Data excerpts:
----------------------------------------
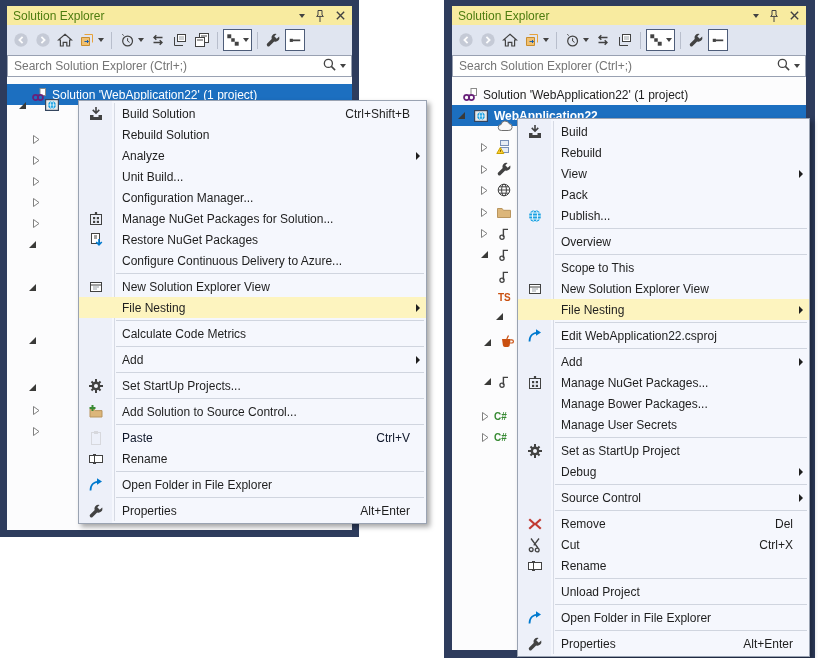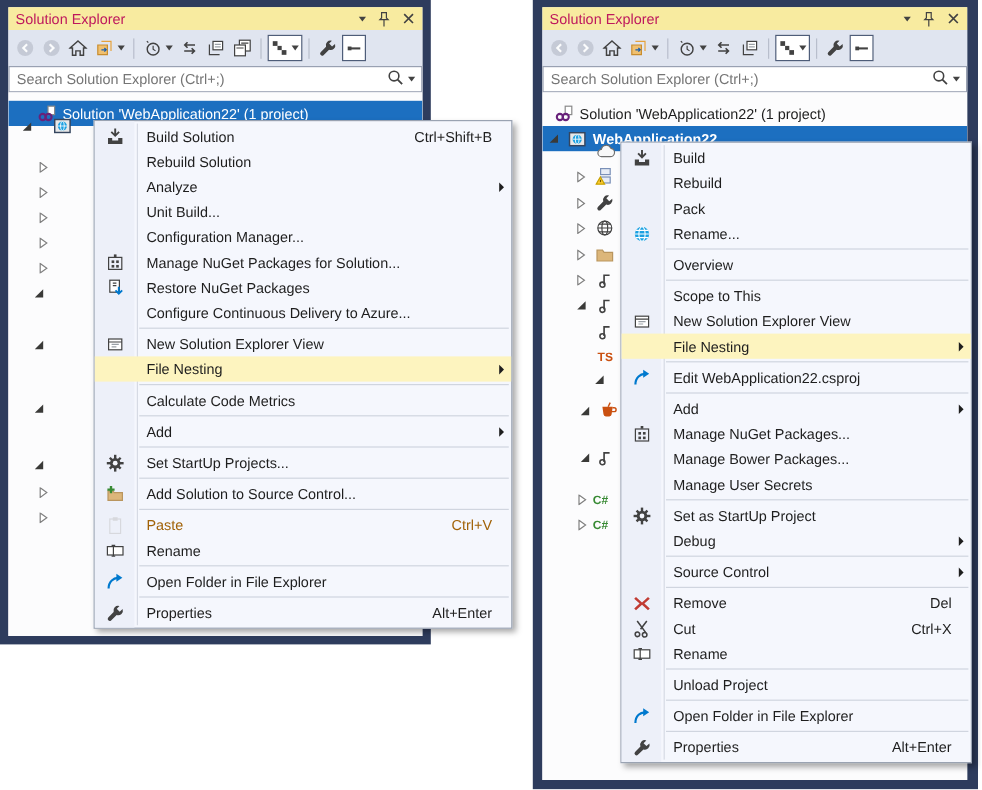"Solution Explorer" .titlebar .title { color: #be185d -> #4d7c0f }
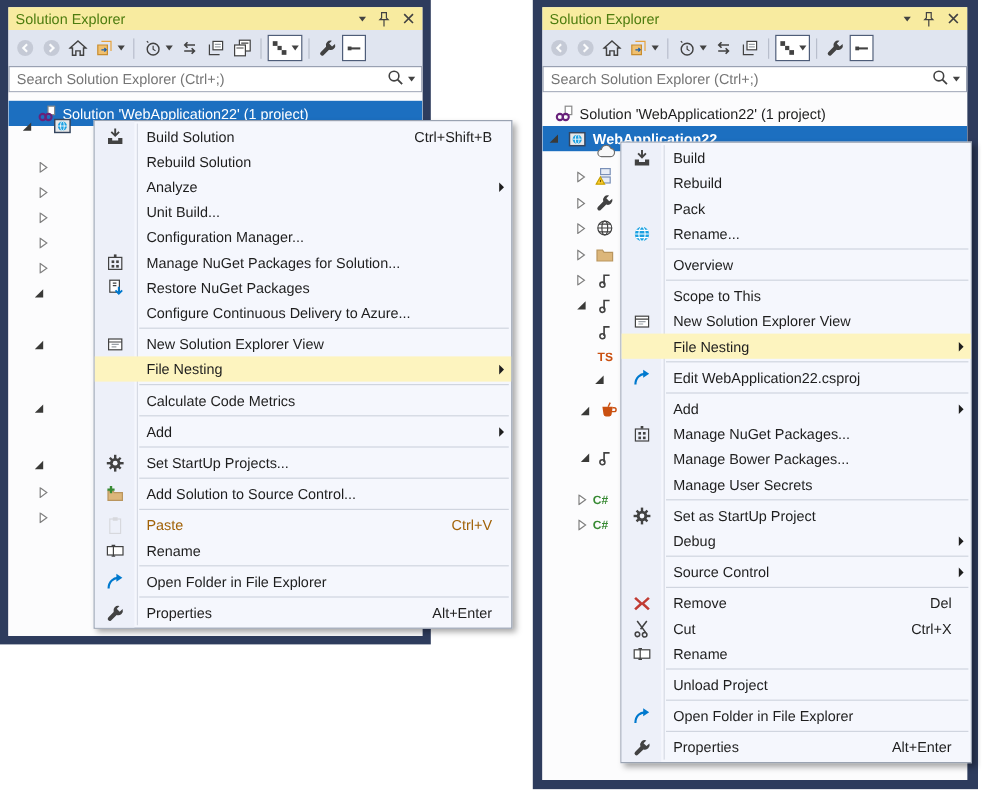"View" div.mi { html: none -> <div> <span></span> <span>View</span> <span> <span></span> </span> </div> }
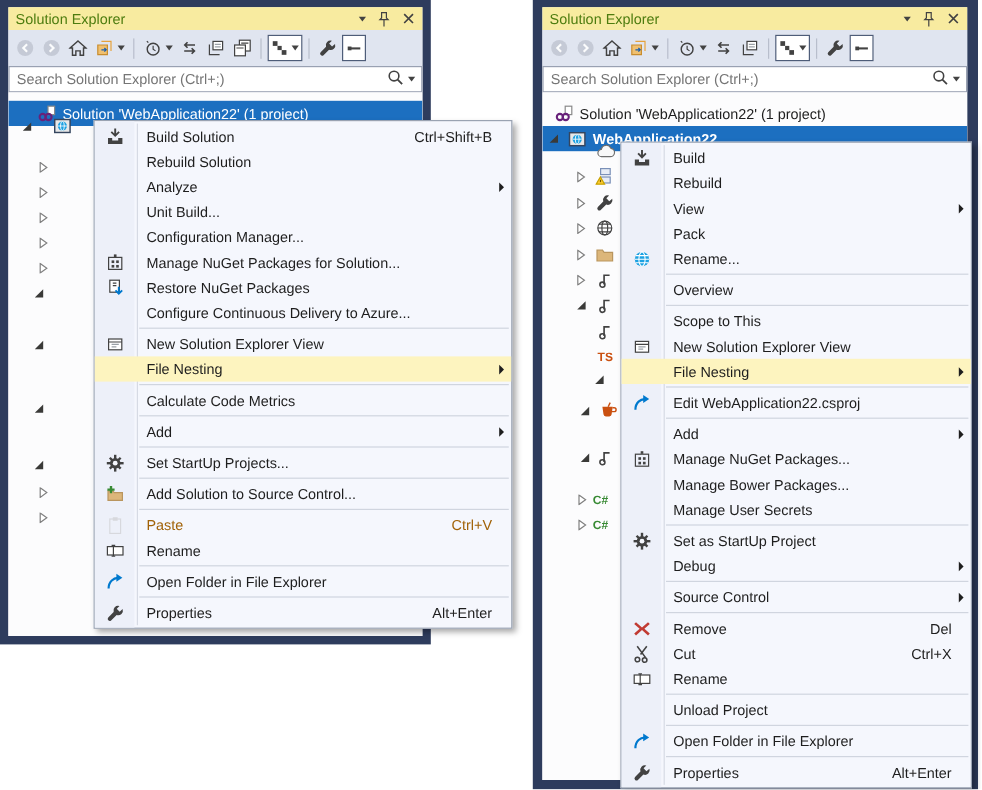"Rename..." span.mi-label { text: Rename -> Publish }
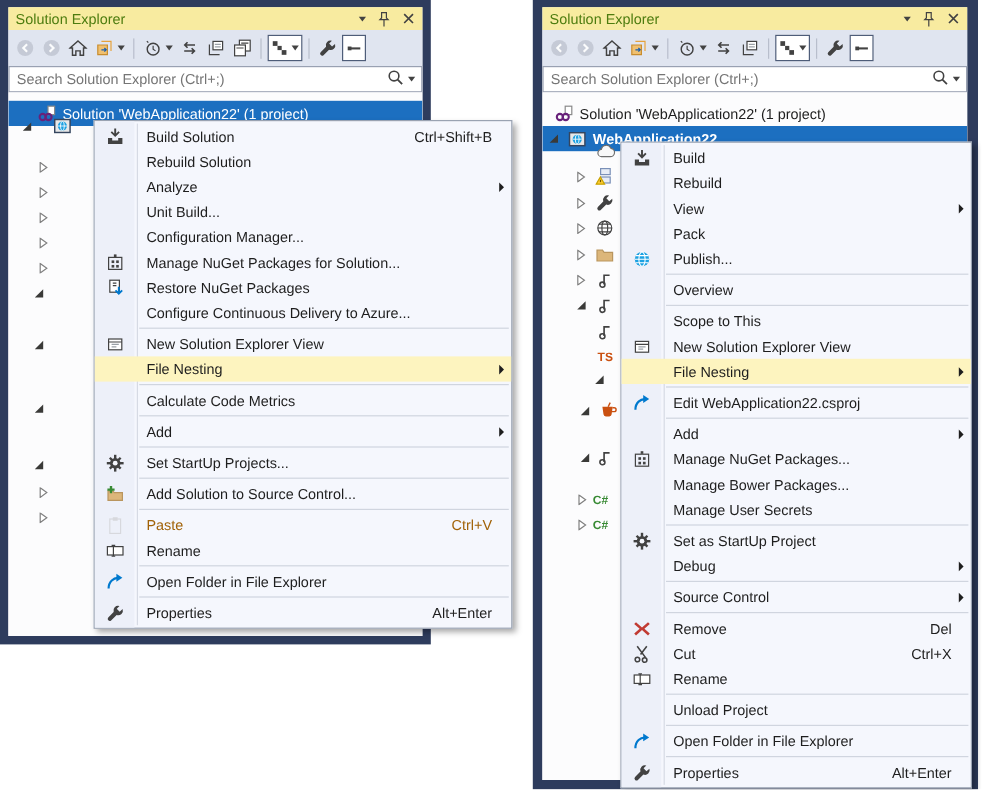"Paste" .mi.disabled { color: #a16207 -> #0f172a }
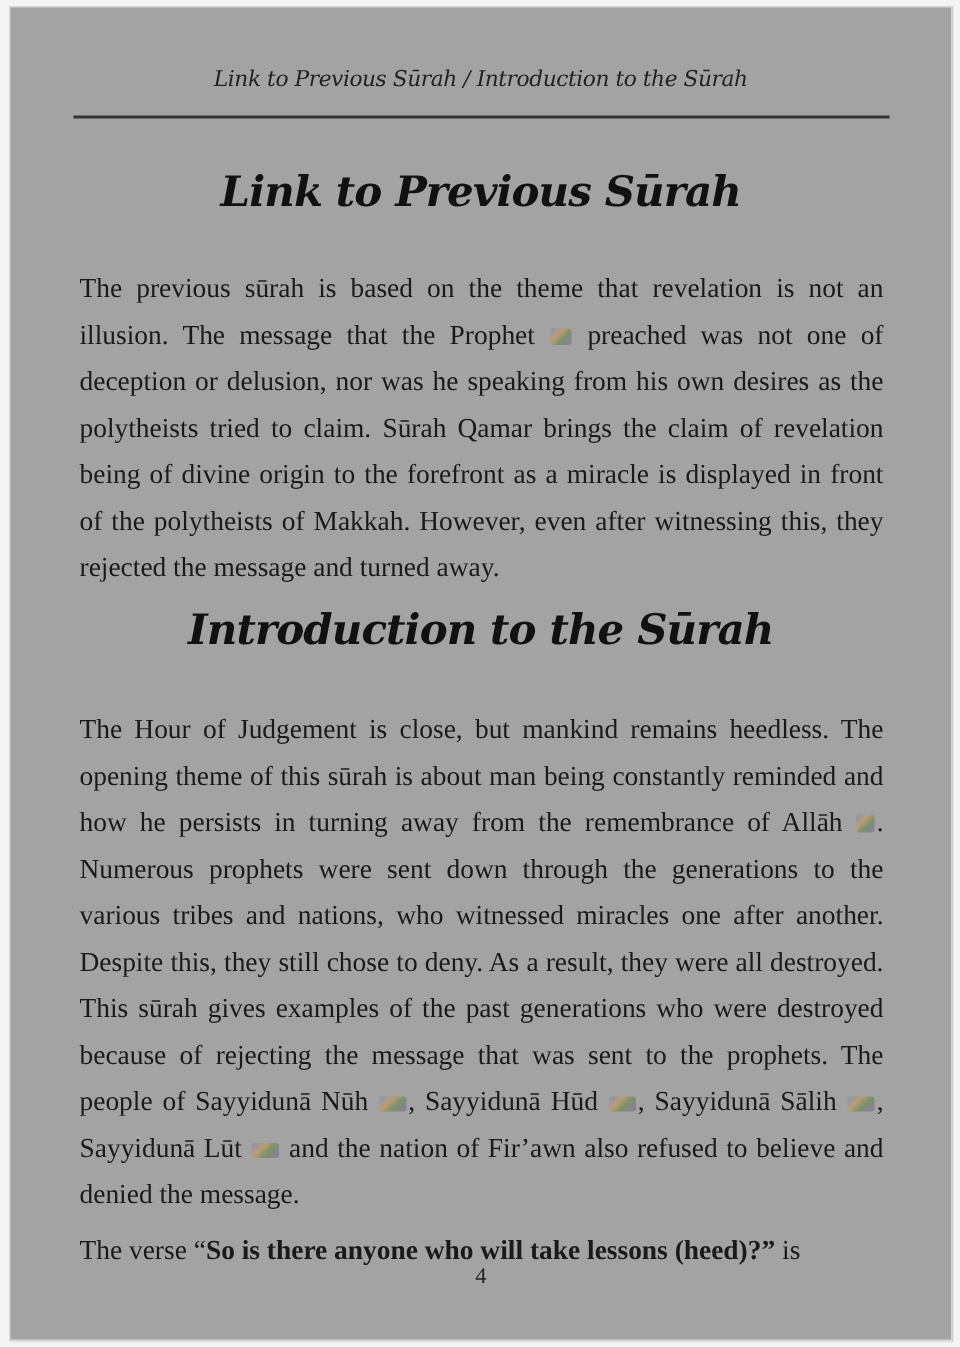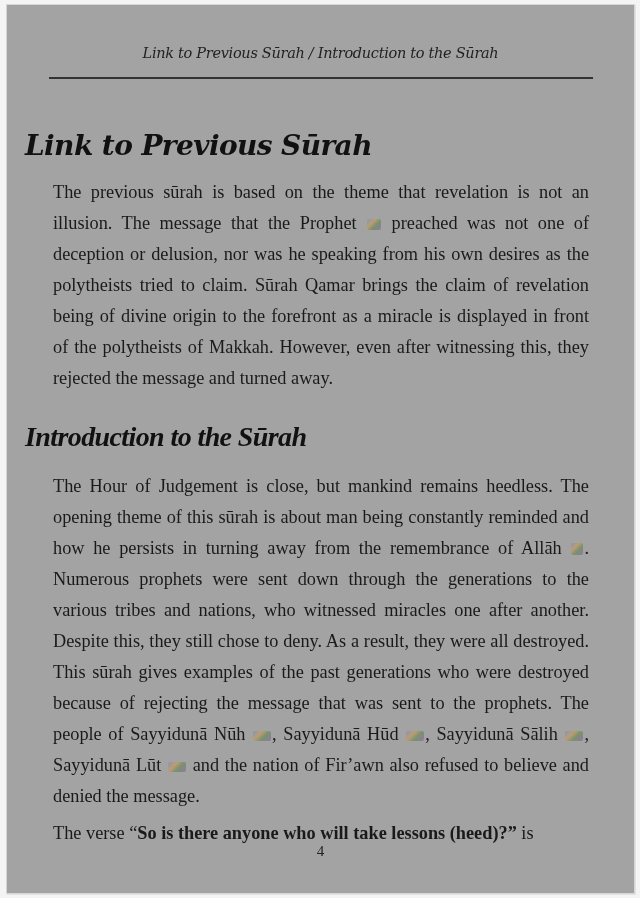"Link to Previous Sūrah" h1 { margin: 18px -> 0; text-align: left -> center }
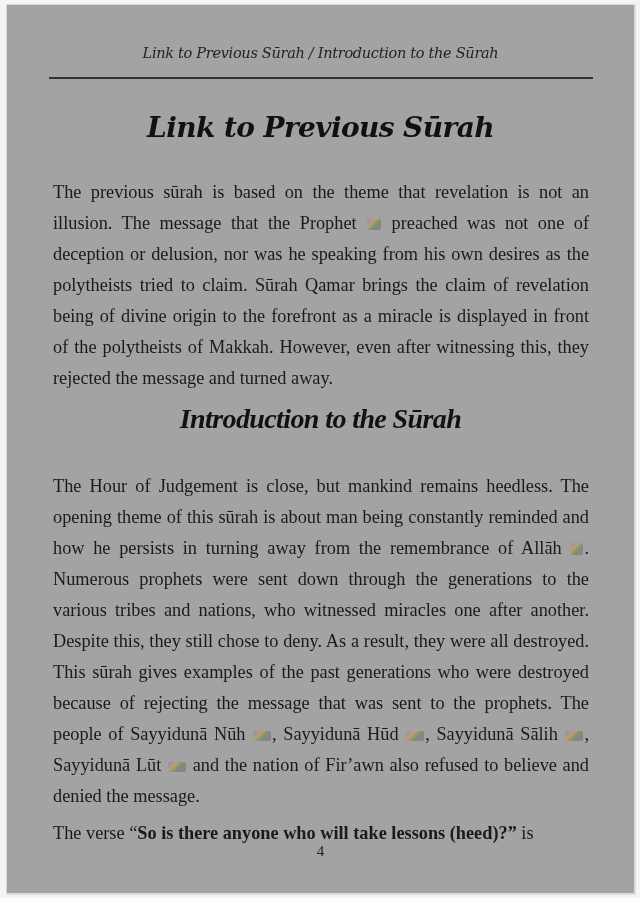"Introduction to the Sūrah" .h1-b { font-family: Liberation Serif, serif -> none }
----------------------------------------
__WHAT YOU HAVE TO DO__:
Transcribe each entry above character for character, omitting pictures.

__ANSWER BOX__:
"Solution Explorer" .titlebar .title { color: #be185d -> #4d7c0f }
"View" div.mi { html: none -> <div> <span></span> <span>View</span> <span> <span></span> </span> </div> }
"Rename..." span.mi-label { text: Rename -> Publish }
"Paste" .mi.disabled { color: #a16207 -> #0f172a }
"Link to Previous Sūrah" h1 { margin: 18px -> 0; text-align: left -> center }
"Introduction to the Sūrah" .h1-b { font-family: Liberation Serif, serif -> none }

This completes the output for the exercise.